**TASK DIRECTIONS**: Repeat every entry exactly as it stands. Omit the images.

**RECORDS TO USE**:
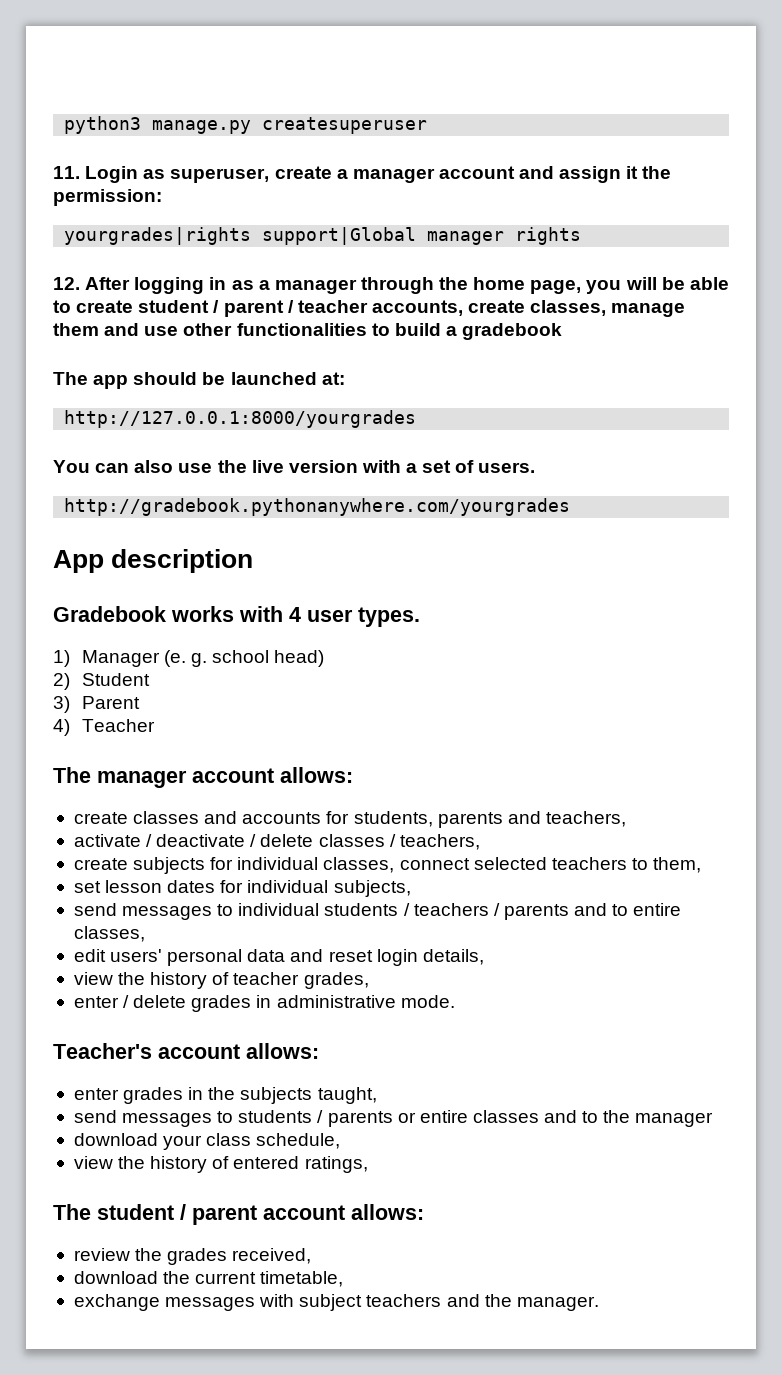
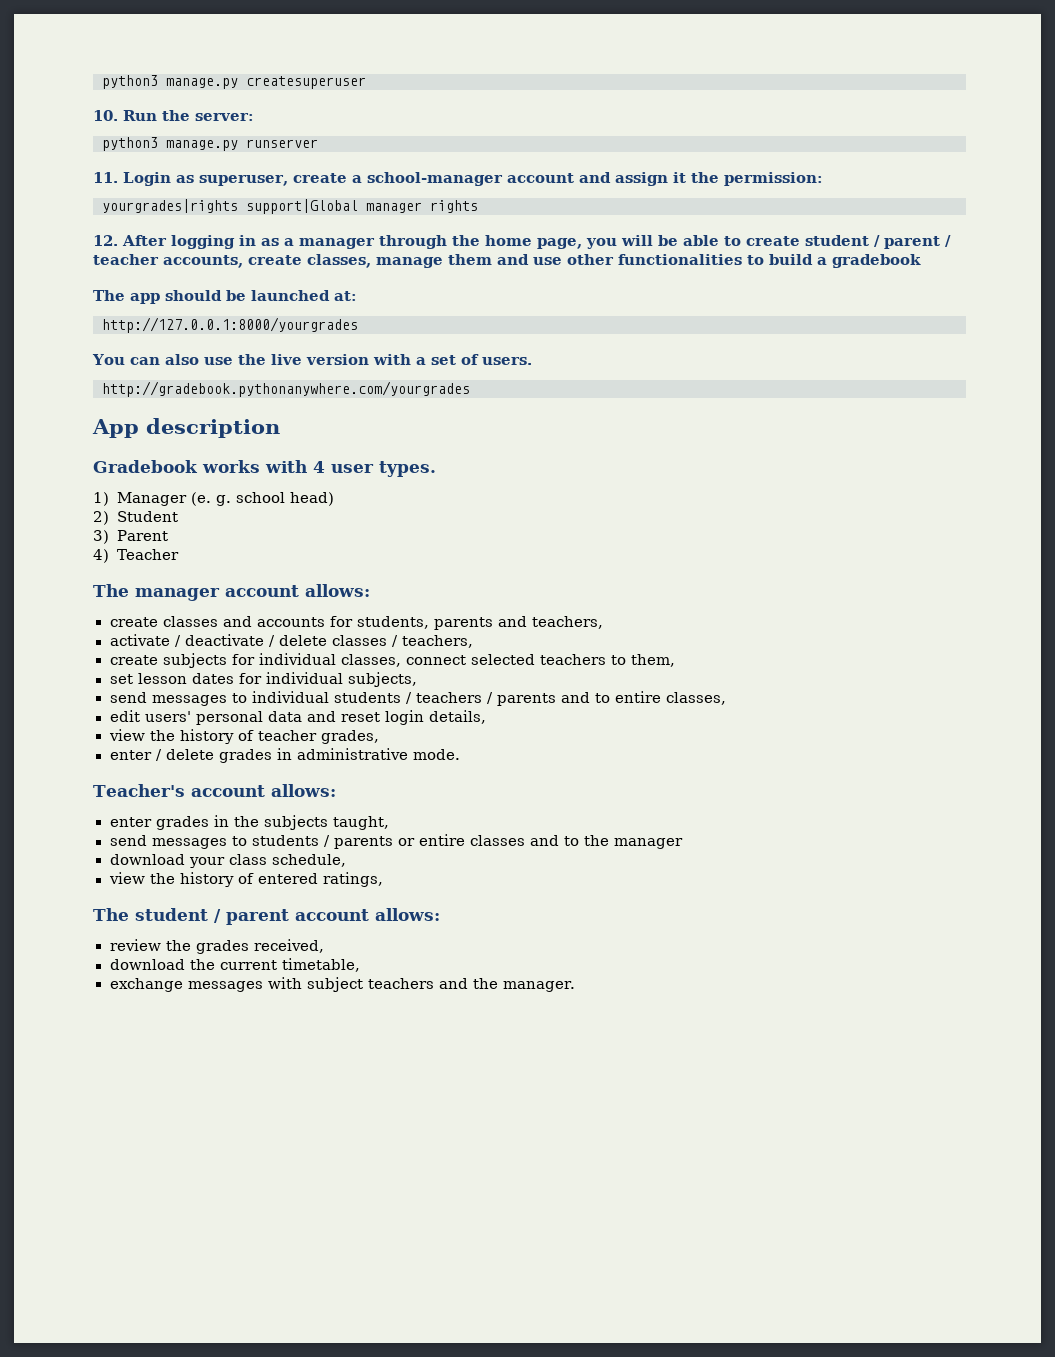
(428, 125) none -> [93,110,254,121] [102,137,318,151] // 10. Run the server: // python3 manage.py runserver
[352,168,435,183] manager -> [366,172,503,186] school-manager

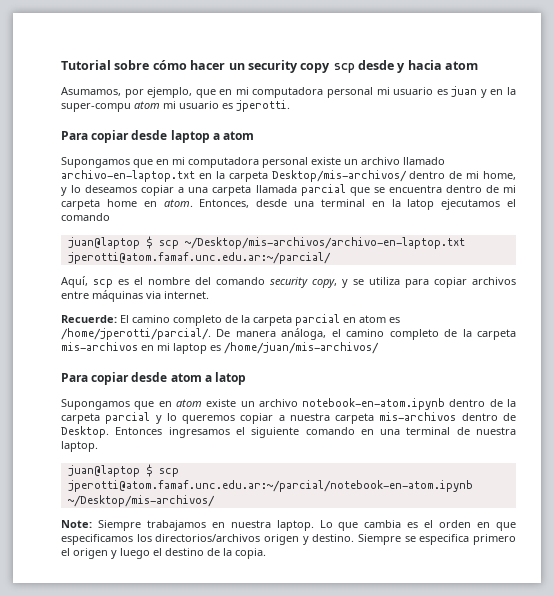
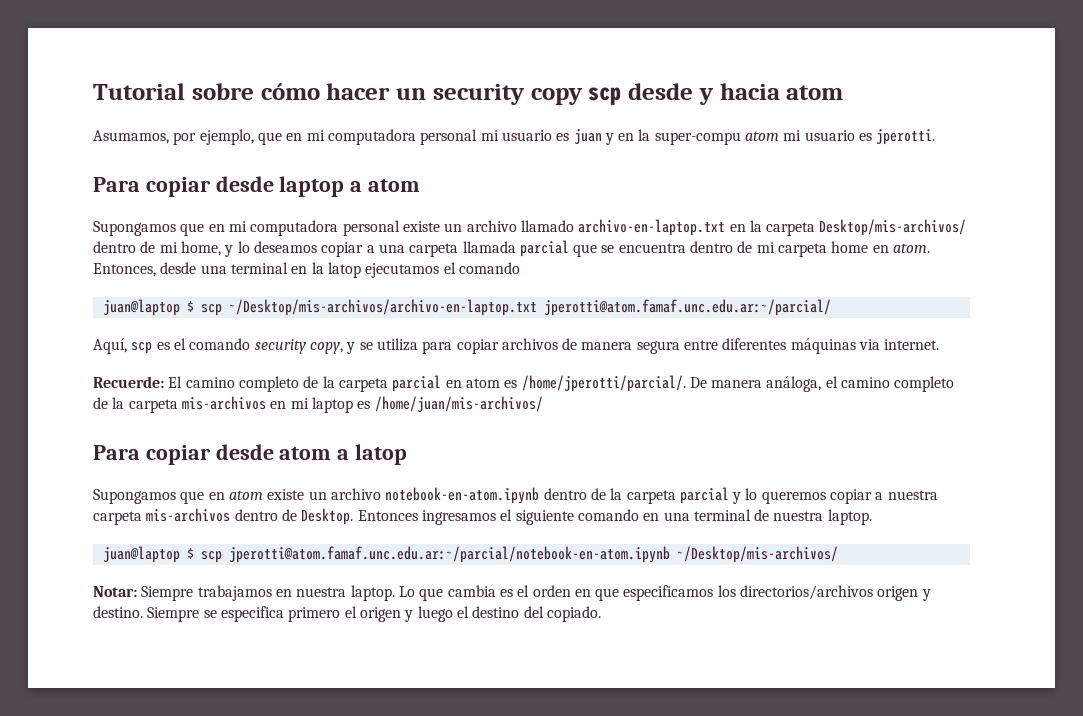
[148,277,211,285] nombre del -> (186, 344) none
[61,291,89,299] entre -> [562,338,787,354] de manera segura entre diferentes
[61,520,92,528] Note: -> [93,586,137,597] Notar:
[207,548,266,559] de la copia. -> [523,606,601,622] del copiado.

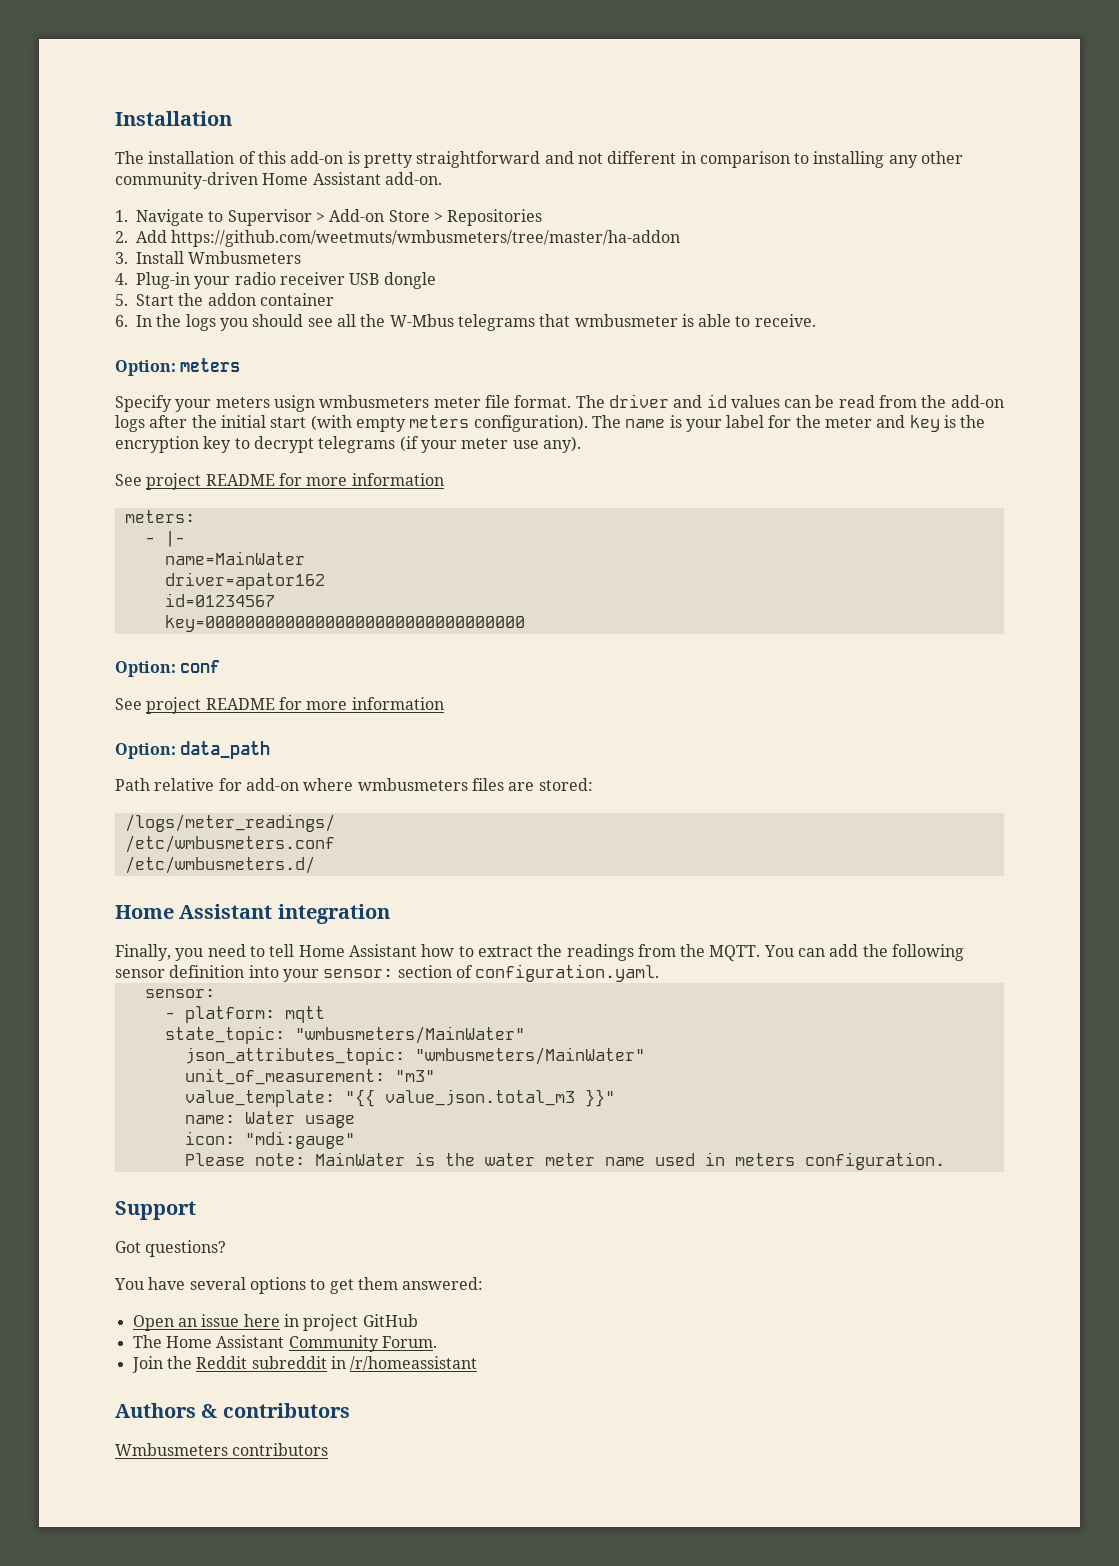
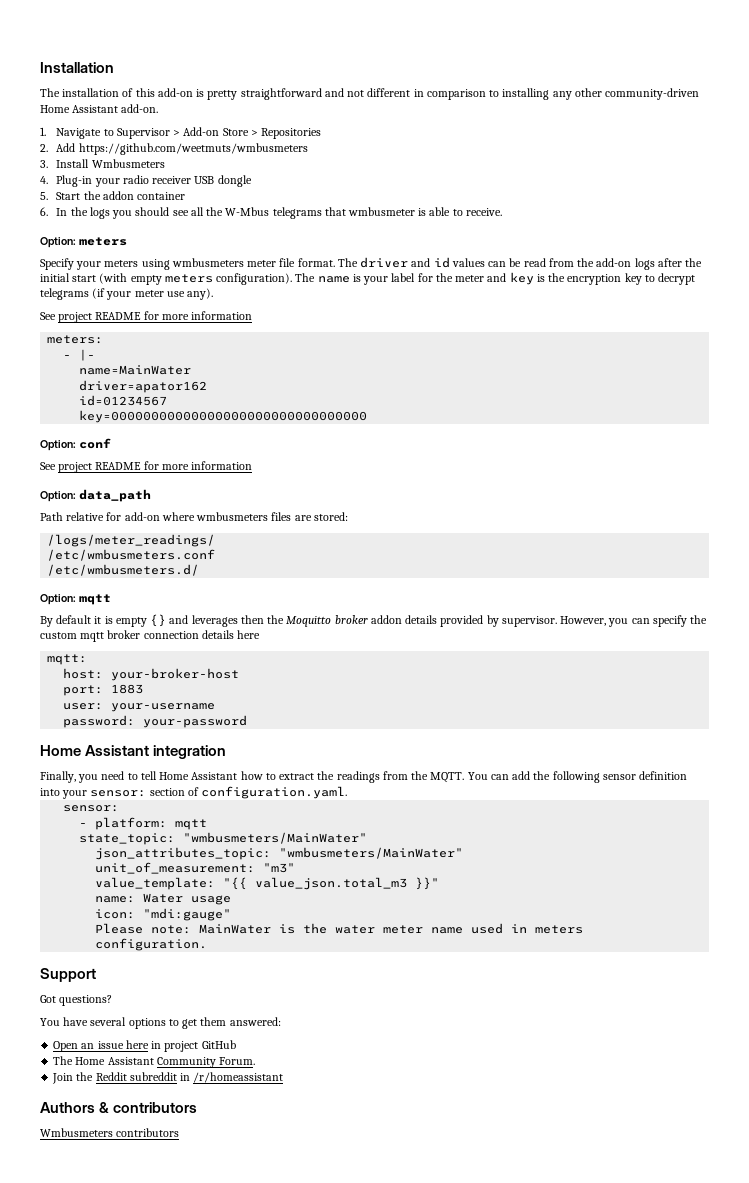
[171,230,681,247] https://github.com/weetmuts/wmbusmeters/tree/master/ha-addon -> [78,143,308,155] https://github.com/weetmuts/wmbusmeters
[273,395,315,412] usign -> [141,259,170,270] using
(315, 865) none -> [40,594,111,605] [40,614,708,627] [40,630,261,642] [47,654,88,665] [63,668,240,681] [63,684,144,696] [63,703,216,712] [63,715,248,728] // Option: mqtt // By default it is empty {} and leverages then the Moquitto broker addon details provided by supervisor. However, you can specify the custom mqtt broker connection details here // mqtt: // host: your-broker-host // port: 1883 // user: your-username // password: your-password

**REPLY**:
(428, 125) none -> [93,110,254,121] [102,137,318,151] // 10. Run the server: // python3 manage.py runserver
[352,168,435,183] manager -> [366,172,503,186] school-manager

[148,277,211,285] nombre del -> (186, 344) none
[61,291,89,299] entre -> [562,338,787,354] de manera segura entre diferentes
[61,520,92,528] Note: -> [93,586,137,597] Notar:
[207,548,266,559] de la copia. -> [523,606,601,622] del copiado.

[171,230,681,247] https://github.com/weetmuts/wmbusmeters/tree/master/ha-addon -> [78,143,308,155] https://github.com/weetmuts/wmbusmeters
[273,395,315,412] usign -> [141,259,170,270] using
(315, 865) none -> [40,594,111,605] [40,614,708,627] [40,630,261,642] [47,654,88,665] [63,668,240,681] [63,684,144,696] [63,703,216,712] [63,715,248,728] // Option: mqtt // By default it is empty {} and leverages then the Moquitto broker addon details provided by supervisor. However, you can specify the custom mqtt broker connection details here // mqtt: // host: your-broker-host // port: 1883 // user: your-username // password: your-password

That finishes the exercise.